Files
fidelity-ai-workspace/core/services/local-rag-index.md

103 lines
1.7 KiB
Markdown

---
type: service-design
status: active
updated: 2026-05-21
tags:
- ai-workspace
- rag
- index
---
# Local RAG Index
## Goal
Add retrieval over canonical workspace memory without replacing the human-readable profile project knowledge vault.

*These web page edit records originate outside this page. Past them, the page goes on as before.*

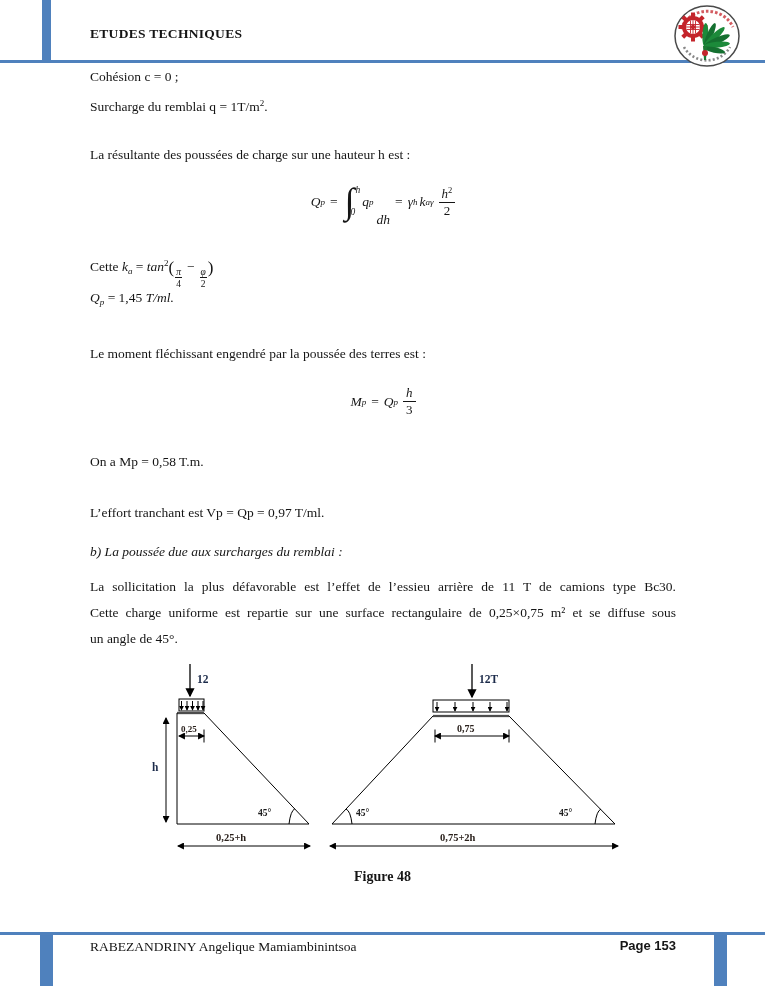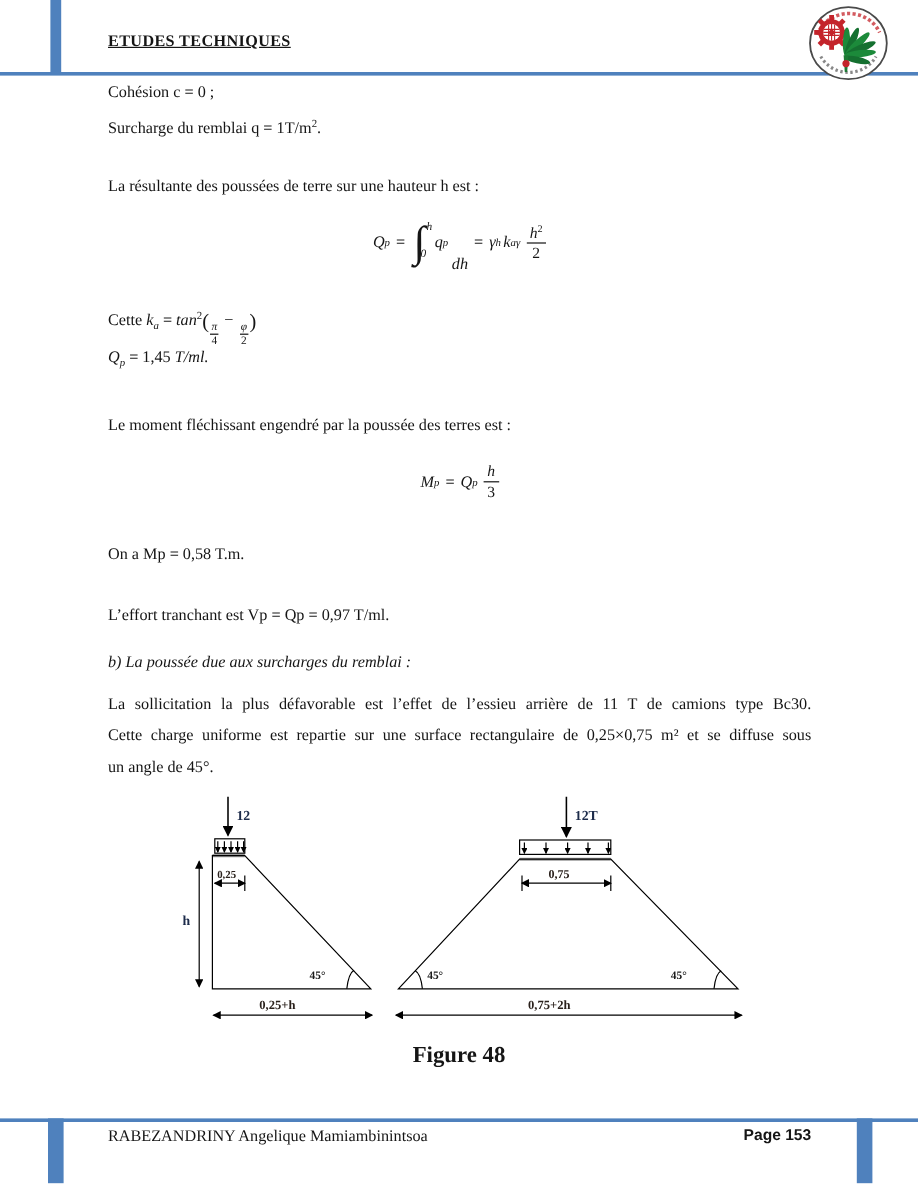--- a/index.html
+++ b/index.html
@@ -15,7 +15,7 @@
   .rule{position:absolute;left:0;width:765px;height:3px;background:#4F81BD;}
   .header-rule{top:60px;}
   .footer-rule{top:932px;}
-  .header-title{position:absolute;left:90px;top:26px;font-weight:bold;font-size:13.5px;letter-spacing:.3px;text-decoration:underline;}
+  .header-title{position:absolute;left:90px;top:26px;font-weight:bold;font-size:13.5px;letter-spacing:.3px;}
   .logo{position:absolute;left:672px;top:5px;width:70px;height:64px;z-index:3;}
   .footer-author{position:absolute;left:90px;top:939px;font-size:13.5px;text-align:center;}
   .footer-page{position:absolute;right:89px;top:938px;font-family:"Liberation Sans",sans-serif;font-weight:bold;font-size:13px;}

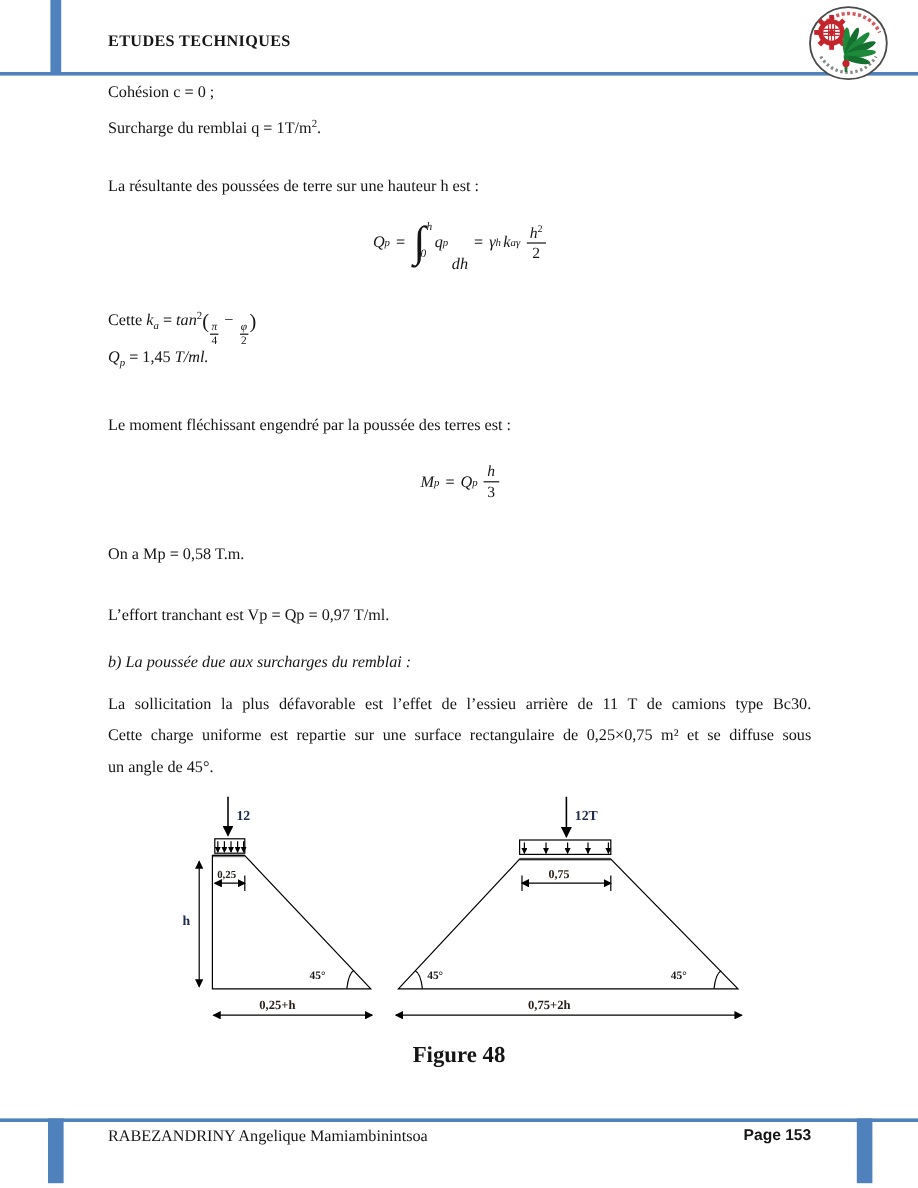--- a/index.html
+++ b/index.html
@@ -102,7 +102,7 @@
 
   <div class="p" style="top:95px"><span>Surcharge du remblai q = 1T/m</span><span class="supc">2</span><span>.</span></div>
 
-  <div class="p" style="top:147px">La résultante des poussées de terre sur une hauteur h est :</div>
+  <div class="p" style="top:147px">La résultante des poussées de charge sur une hauteur h est :</div>
 
   <div class="p formula" style="top:176px;height:52px">
     <span class="mvar">Q</span>

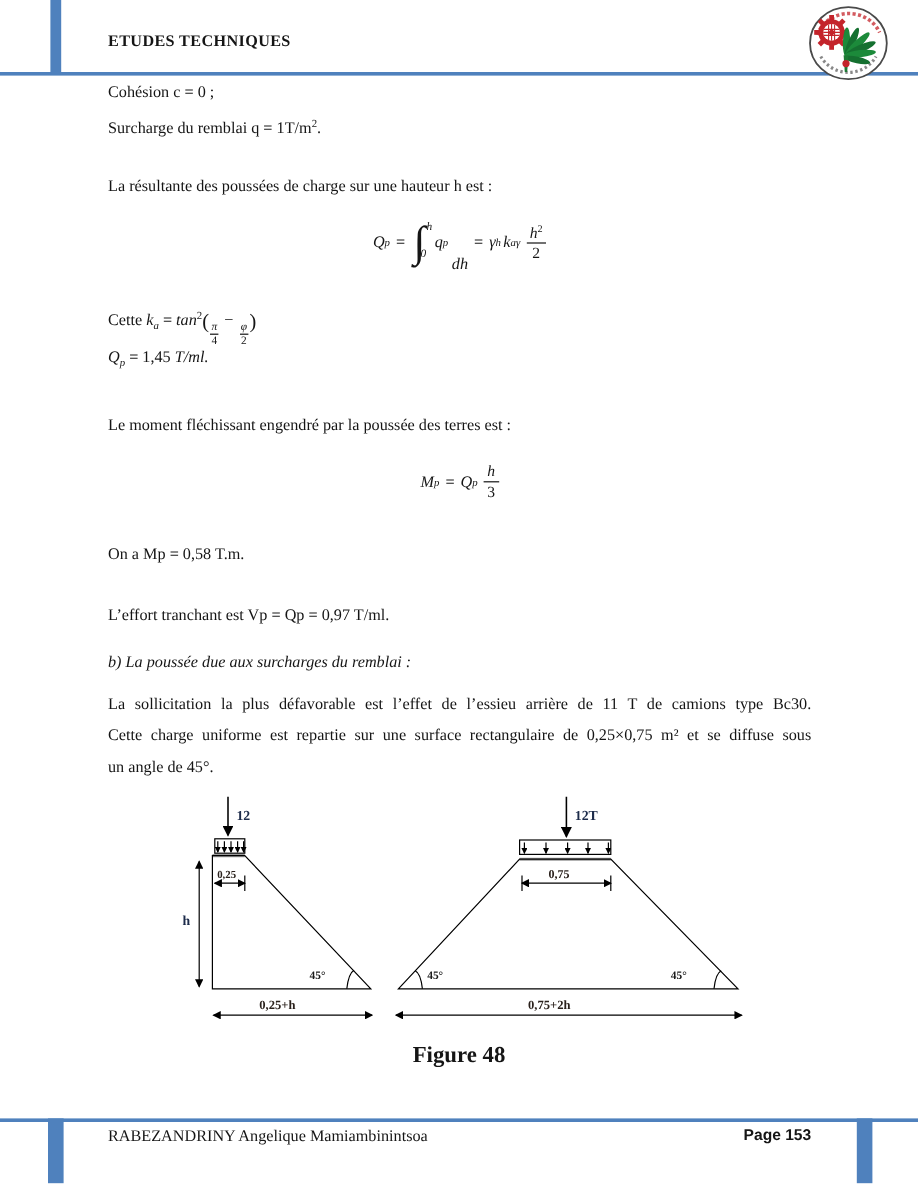--- a/index.html
+++ b/index.html
@@ -45,7 +45,7 @@
   .dh{font-style:italic;margin-left:3px;margin-top:36px;}
   
   .figure-svg{position:absolute;left:140px;top:658px;}
-  .fig-caption{position:absolute;left:0;top:869px;width:765px;display:flex;justify-content:center;gap:26px;font-weight:bold;font-size:19px;}
+  .fig-caption{position:absolute;left:0;top:869px;width:765px;display:flex;justify-content:center;gap:26px;font-weight:bold;font-size:14px;}
   svg text{font-family:"Liberation Serif",serif;font-weight:bold;}
 </style>
 </head>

The local index is derived and disposable. If the index disagrees with Markdown, the Markdown wins.
---
## Current Implementation
The first implementation is dependency-free and lexical:
```text
scripts/aiw/indexer.py
```
It reads:
```text
workspaces/<profile>/project-knowledge/**/*.md
```
and writes:
```text
.aiw/indexes/<profile>/project-knowledge.jsonl
.aiw/indexes/<profile>/manifest.json
```
It skips:
```text
workspaces/<profile>/project-knowledge/09-templates/
```
so Obsidian templates do not appear as real memory.
---
## Commands
Build the index:
```bash
python3 scripts/aiw/indexer.py build --profile fidelity
```
Check index status:
```bash
python3 scripts/aiw/indexer.py status --profile fidelity
```
Search the index:
```bash
python3 scripts/aiw/indexer.py search "dismissal lifecycle" --profile fidelity
```
---
## MCP Exposure
`aiw-context-mcp` exposes:
```text
memory_hybrid_search
```
Current behavior:
- searches the derived local index when it exists
- returns cited paths, headings, snippets, scores, hashes, and mtimes
- falls back to live Markdown search when no index exists
- remains read-only
---
## Future Upgrade Path
This layer can later add:
- full-text ranking
- embeddings
- Qdrant or Chroma as a local vector store
- hybrid lexical + semantic search
- reranking
- Mattermost evidence indexing with strict source filters
Do not make the vector store canonical. It should remain rebuildable from Markdown and selected evidence.